“O difícil de ter uma doença mental é que querem que se comporte como se não tivesse nada”. A frase dita por Arthur Fleck (Joaquin Phoenix) em “Coringa” viralizou após o primeiro trailer do filme de Todd Phillips, obra que, a sua maneira, lida com a forma como a sociedade trata seus párias. A frase também é dita em determinada altura de “Loucura de Amor”, comédia romântica espanhola recém-lançada pela Netflix, filme que curiosamente tem o mesmo pano de fundo do sucesso protagonizado pelo vilão da DC, mas que obviamente segue caminhos bem diferentes.
“Loucura de Amor” tem início frenético. Em uma noite, em um bar, Adri (Álvaro Cervantes) conhece Carla (Susana Abaitua) e tem com ela a melhor noite de sua vida. Os dois saem do bar, invadem um casamento, dormem juntos e se separam sem trocar telefones. Adri fica obcecado em encontrar aquela mulher, mas não a encontra em rede social alguma. Após achar uma receita de remédio no bolso do casaco esquecido por ela, ele acaba descobrindo que ela está em uma instituição de tratamento psiquiátrico.

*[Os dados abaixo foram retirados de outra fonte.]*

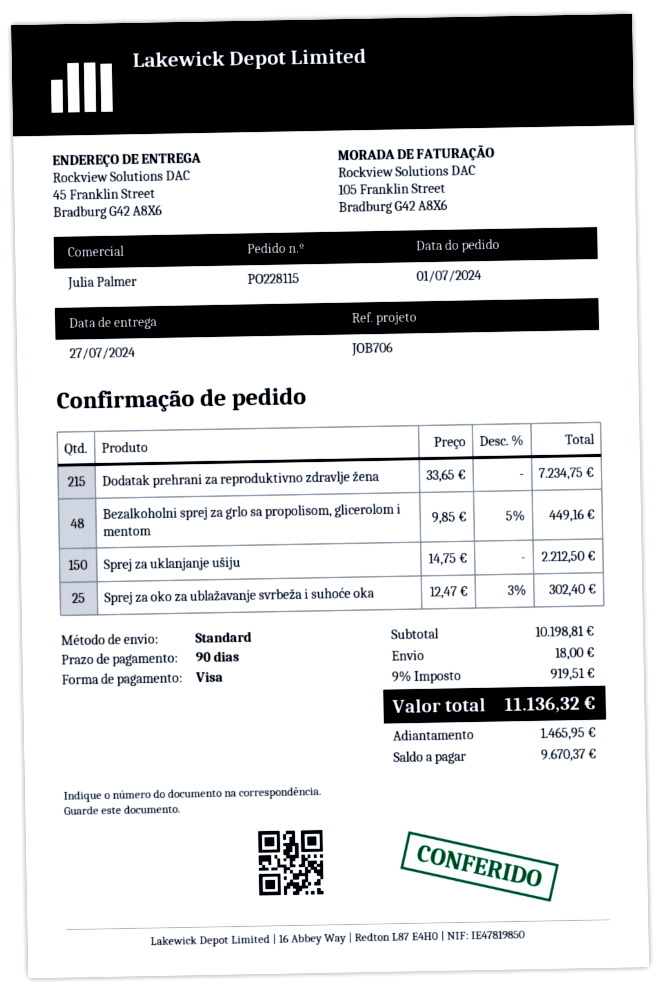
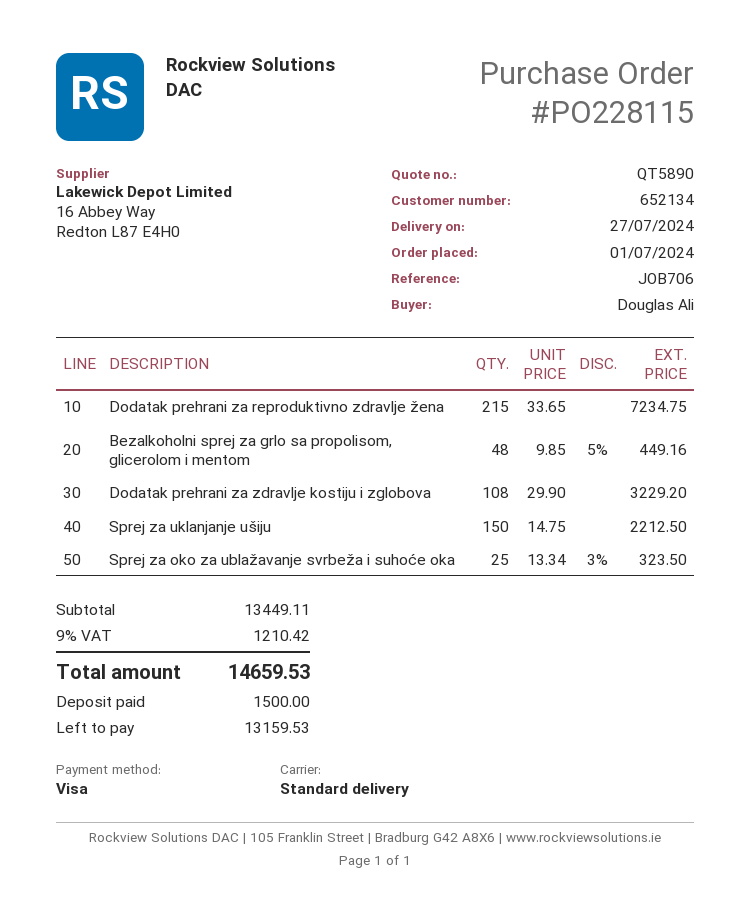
Sprej za oko za ublažavanje svrbeža i suhoće oka: 25 x 12.47 - 3% = 302.40 -> 25 x 13.34 - 3% = 323.50
Dodatak prehrani za zdravlje kostiju i zglobova: none -> 108 x 29.90 = 3229.20
subtotal: 10198.81 -> 13449.11
shipping: 18.00 -> none
tax: 9% = 919.51 -> 9% = 1210.42
total: 11136.32 -> 14659.53
deposit: 1465.95 -> 1500.00
balance: 9670.37 -> 13159.53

Sem conseguir entrar na instituição para falar com Carla, Adri tem uma ideia de jerico - o que seria do cinema sem elas, afinal? Ele resolve se internar para enfim ter acesso à moça. Lá dentro, descobre que ela sofre de psicose maníaco-depressiva, o popular transtorno bipolar, e que a conheceu durante um pico de euforia.
Adri passa a conviver ao lado de pessoas com distúrbios variados, mas, como boa parte da sociedade, tem uma visão muito distorcida sobre essas pessoas. Em um primeiro momento, parece uma simples história de um novo elemento que altera o ambiente e também é alterado por ele, mas o filme, mesmo sendo uma comédia romântica, foge um pouco do que se espera dele.

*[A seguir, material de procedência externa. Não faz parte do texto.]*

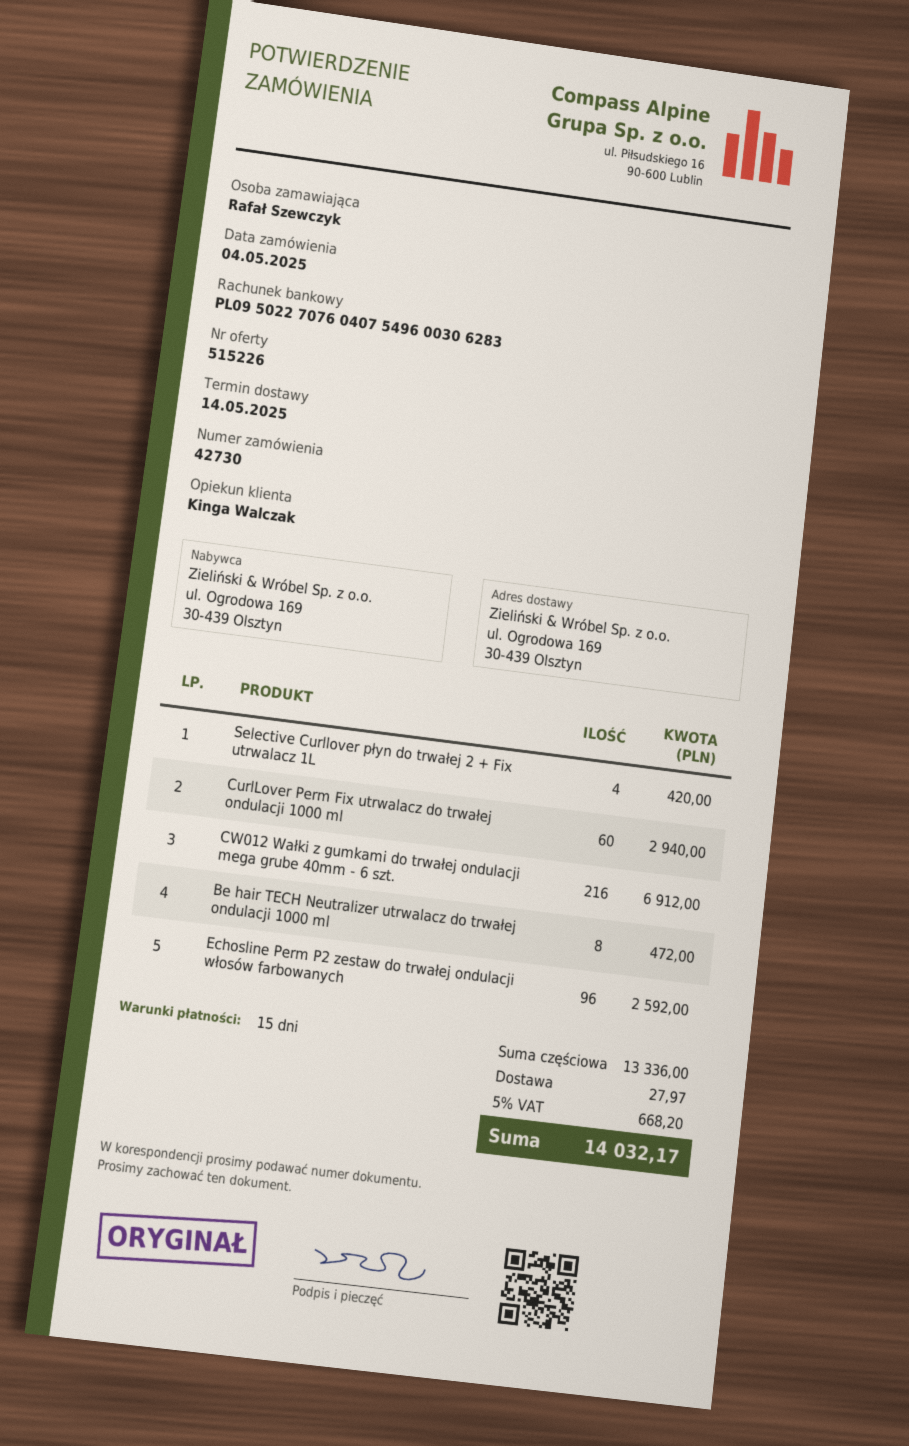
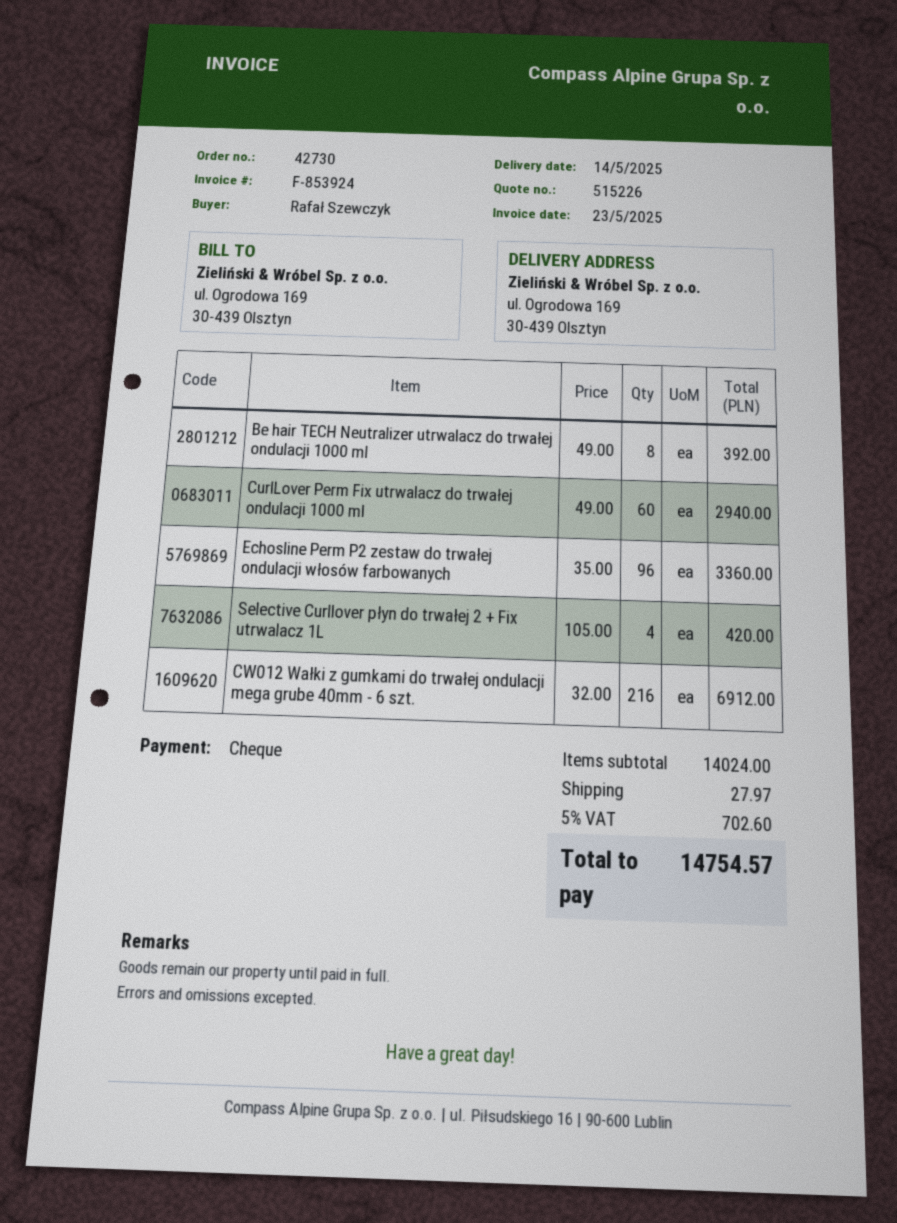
Be hair TECH Neutralizer utrwalacz do trwałej ondulacji 1000 ml: 8 for 472.00 -> 8 for 392.00
Echosline Perm P2 zestaw do trwałej ondulacji włosów farbowanych: 96 for 2592.00 -> 96 for 3360.00
subtotal: 13336.00 -> 14024.00
tax: 5% = 668.20 -> 5% = 702.60
total: 14032.17 -> 14754.57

Neste ponto, “Loucura de Amor” parece caminhar por um caminho equivocado - internado, Adri pronuncia frases como um livro de autoajuda ambulante: “você pode melhorar, é só querer, basta acreditar”. A princípio, pela maneira como a narrativa se desenvolve, parece realmente que o filme seguirá essas crenças, mas as viradas do eficaz roteiro trazem os personagens de volta à realidade.

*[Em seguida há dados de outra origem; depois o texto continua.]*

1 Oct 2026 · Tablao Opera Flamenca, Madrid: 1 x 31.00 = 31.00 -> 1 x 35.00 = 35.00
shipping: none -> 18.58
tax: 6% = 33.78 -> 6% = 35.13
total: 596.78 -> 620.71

“Loucura de Amor” é muito eficiente em fazer o espectador entender como suas verdades sobre as doenças psicológicas são em boa parte equivocadas. Na pele de Adri, enxergamos o mundo como ele enxerga, uma visão provavelmente compartilhada com parte do público, mas logo percebemos estar errados. O filme dirigido por Dani de la Orden, conhecido por dirigir episódios da série “Elite”, é esperto ao alternar o ritmo narrativo para que entendamos, assim, como funciona o transtorno de Carla - da euforia frenética dos primeiros momentos (e de outros à frente) à calmaria quase depressiva de outros.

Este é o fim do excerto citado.